> **Required action**
Show each line of the records in which the word "size" occurs.

Front-end code change data

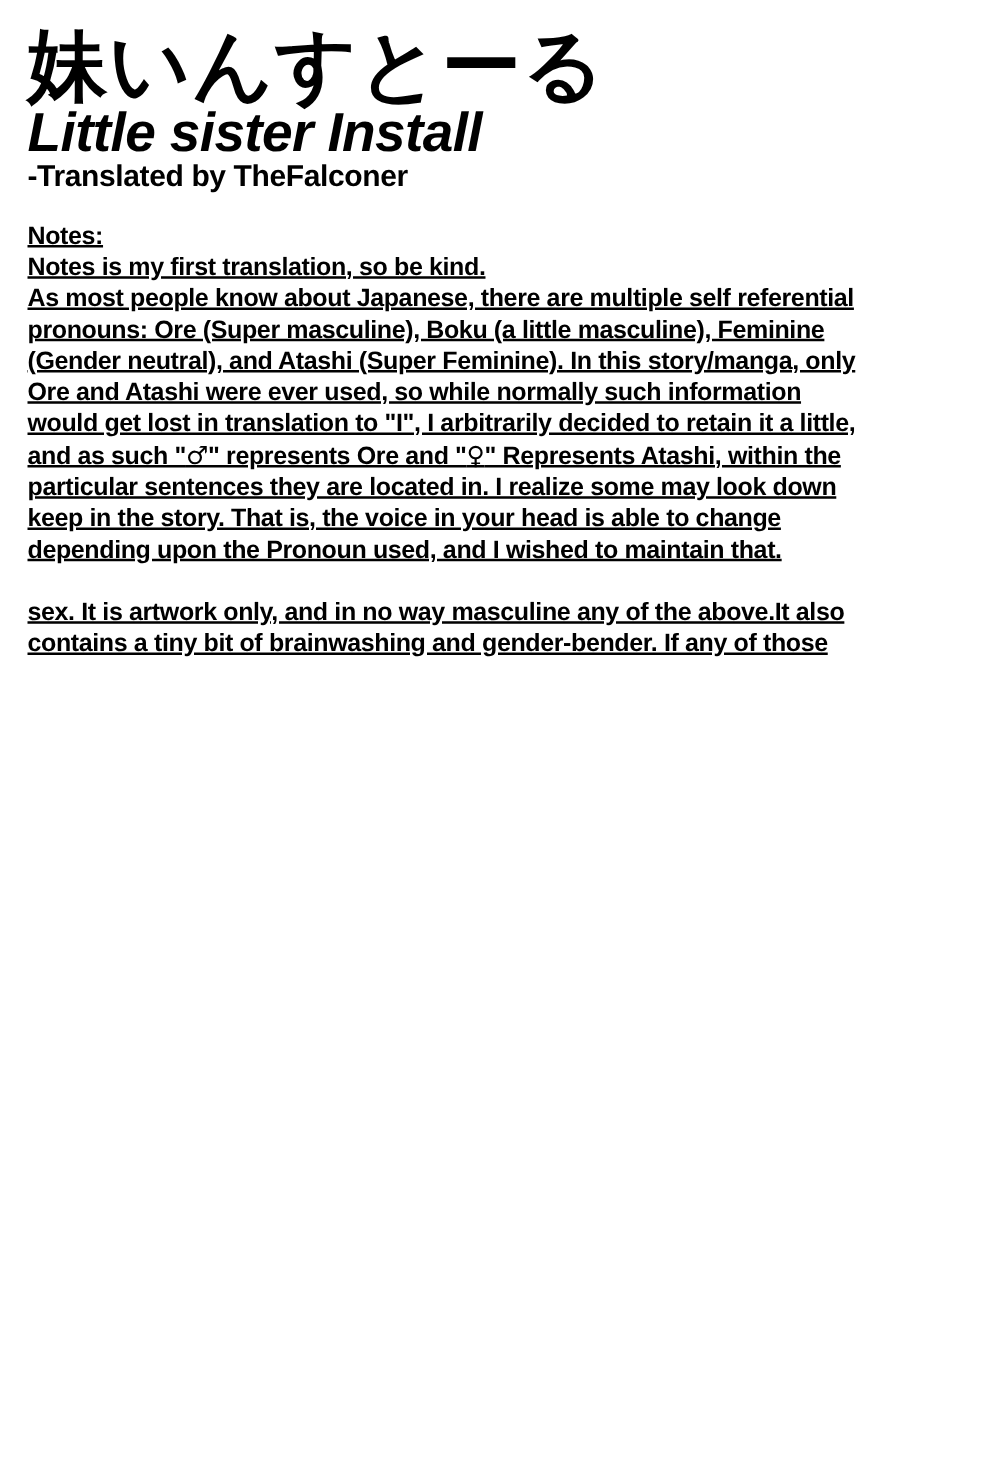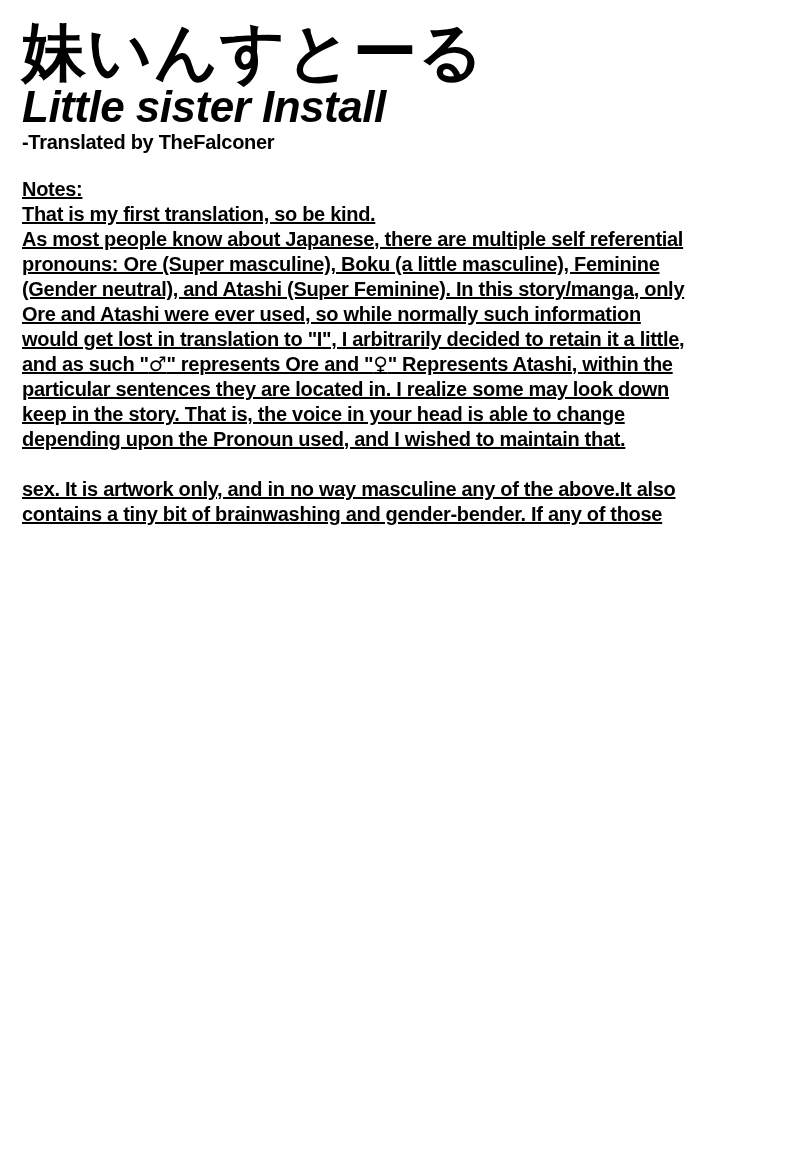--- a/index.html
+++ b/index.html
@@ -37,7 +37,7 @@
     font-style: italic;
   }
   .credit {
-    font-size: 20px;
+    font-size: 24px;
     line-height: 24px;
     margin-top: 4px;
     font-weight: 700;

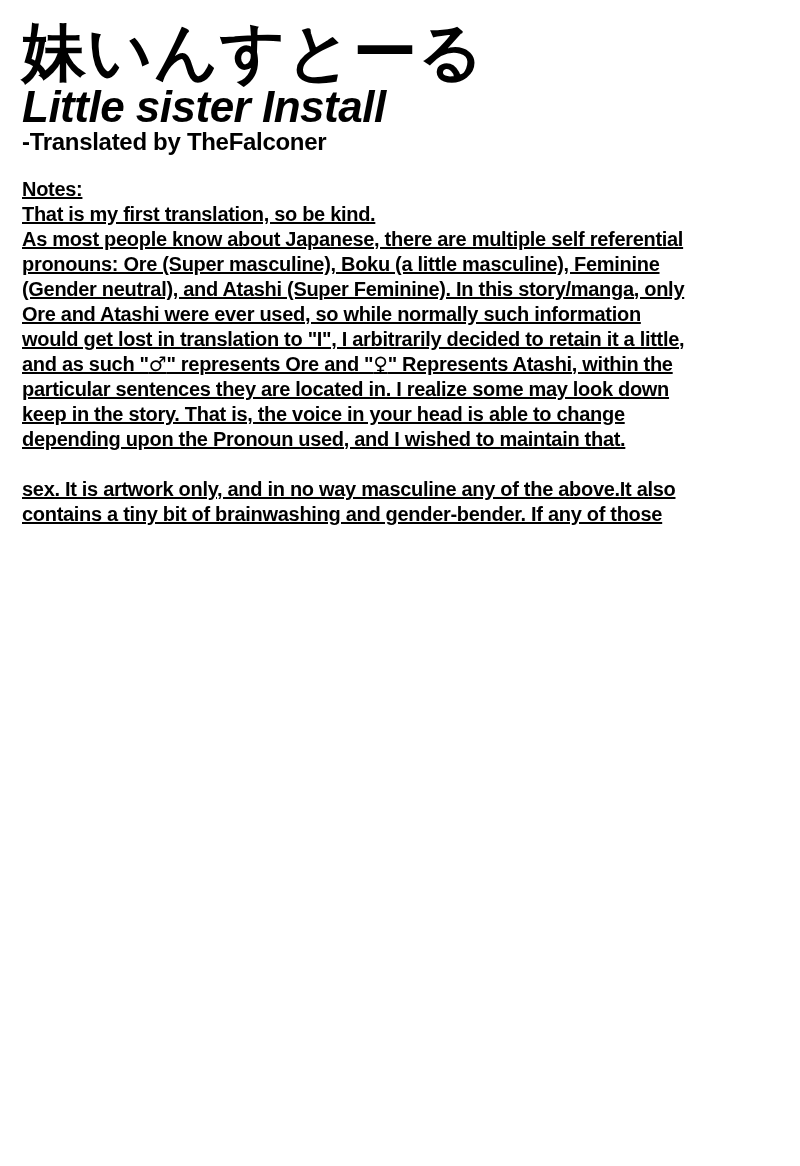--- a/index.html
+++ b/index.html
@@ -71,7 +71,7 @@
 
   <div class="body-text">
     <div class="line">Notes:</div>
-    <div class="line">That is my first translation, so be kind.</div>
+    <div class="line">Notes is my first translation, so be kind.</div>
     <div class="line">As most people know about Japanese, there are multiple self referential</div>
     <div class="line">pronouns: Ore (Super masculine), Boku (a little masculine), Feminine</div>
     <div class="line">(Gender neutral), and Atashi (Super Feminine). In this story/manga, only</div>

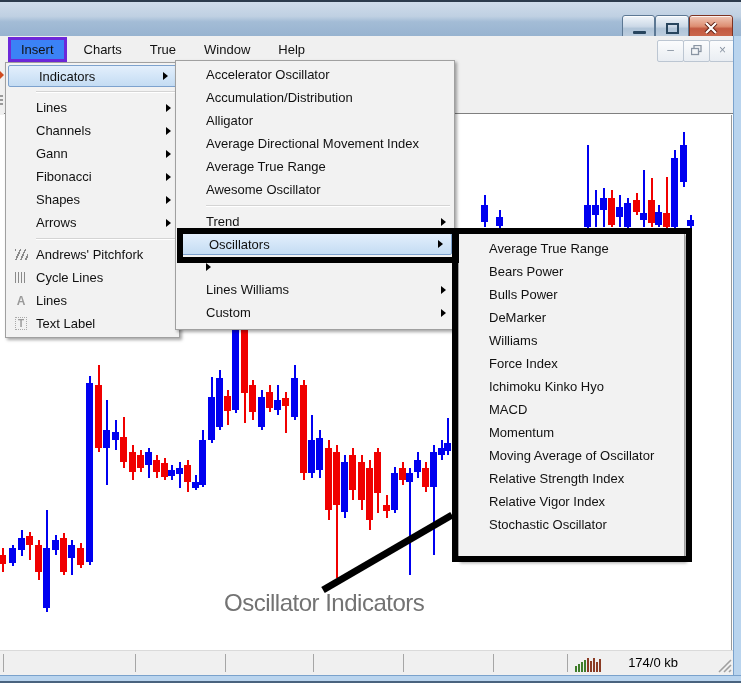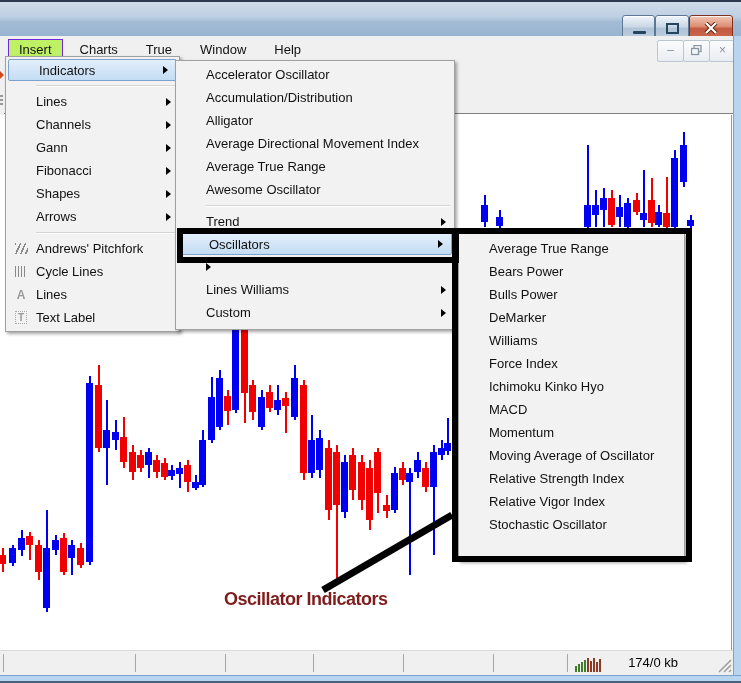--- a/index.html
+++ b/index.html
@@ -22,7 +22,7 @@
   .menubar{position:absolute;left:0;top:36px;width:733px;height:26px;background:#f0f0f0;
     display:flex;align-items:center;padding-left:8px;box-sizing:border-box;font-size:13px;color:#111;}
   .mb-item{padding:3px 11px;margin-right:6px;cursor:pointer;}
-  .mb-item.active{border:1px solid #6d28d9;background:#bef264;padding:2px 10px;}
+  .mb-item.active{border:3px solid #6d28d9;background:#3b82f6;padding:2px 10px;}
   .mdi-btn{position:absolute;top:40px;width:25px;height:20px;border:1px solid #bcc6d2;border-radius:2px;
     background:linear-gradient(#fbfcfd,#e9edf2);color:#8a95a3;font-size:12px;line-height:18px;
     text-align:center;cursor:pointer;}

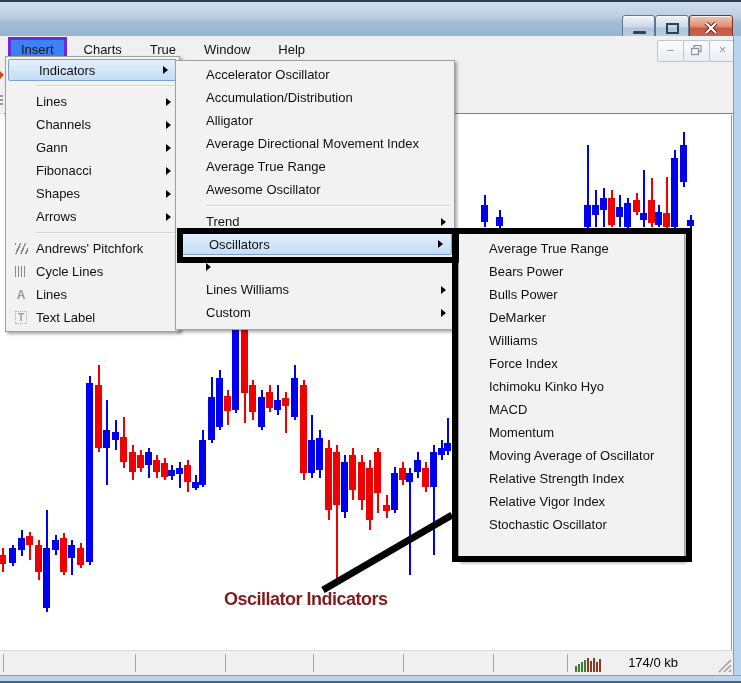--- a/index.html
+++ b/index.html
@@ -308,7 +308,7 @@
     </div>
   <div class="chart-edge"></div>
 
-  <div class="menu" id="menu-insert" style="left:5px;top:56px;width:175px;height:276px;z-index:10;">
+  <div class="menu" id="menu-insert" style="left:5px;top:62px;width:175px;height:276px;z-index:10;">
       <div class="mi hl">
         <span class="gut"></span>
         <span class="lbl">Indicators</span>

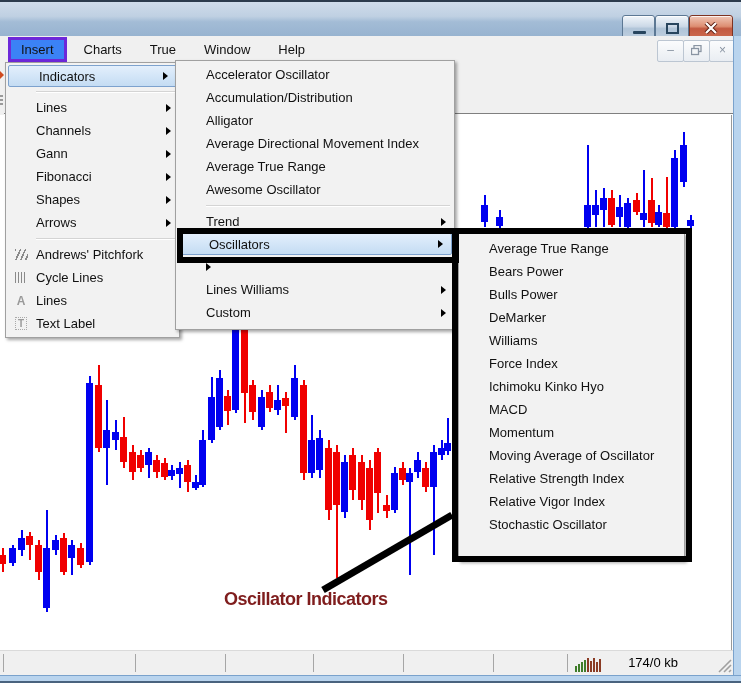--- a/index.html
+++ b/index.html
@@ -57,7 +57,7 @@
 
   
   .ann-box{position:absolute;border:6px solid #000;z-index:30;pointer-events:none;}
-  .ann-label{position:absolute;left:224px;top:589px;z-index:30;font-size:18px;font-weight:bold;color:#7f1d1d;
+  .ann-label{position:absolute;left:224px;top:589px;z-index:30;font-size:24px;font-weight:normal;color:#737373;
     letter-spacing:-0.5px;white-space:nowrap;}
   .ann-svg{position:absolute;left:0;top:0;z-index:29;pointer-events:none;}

> **Solved problem**
-    font-size: 20px;
+    font-size: 24px;
     display:flex;align-items:center;padding-left:8px;box-sizing:border-box;font-size:13px;color:#111;}
     background:linear-gradient(#fbfcfd,#e9edf2);color:#8a95a3;font-size:12px;line-height:18px;
-  .ann-label{position:absolute;left:224px;top:589px;z-index:30;font-size:18px;font-weight:bold;color:#7f1d1d;
+  .ann-label{position:absolute;left:224px;top:589px;z-index:30;font-size:24px;font-weight:normal;color:#737373;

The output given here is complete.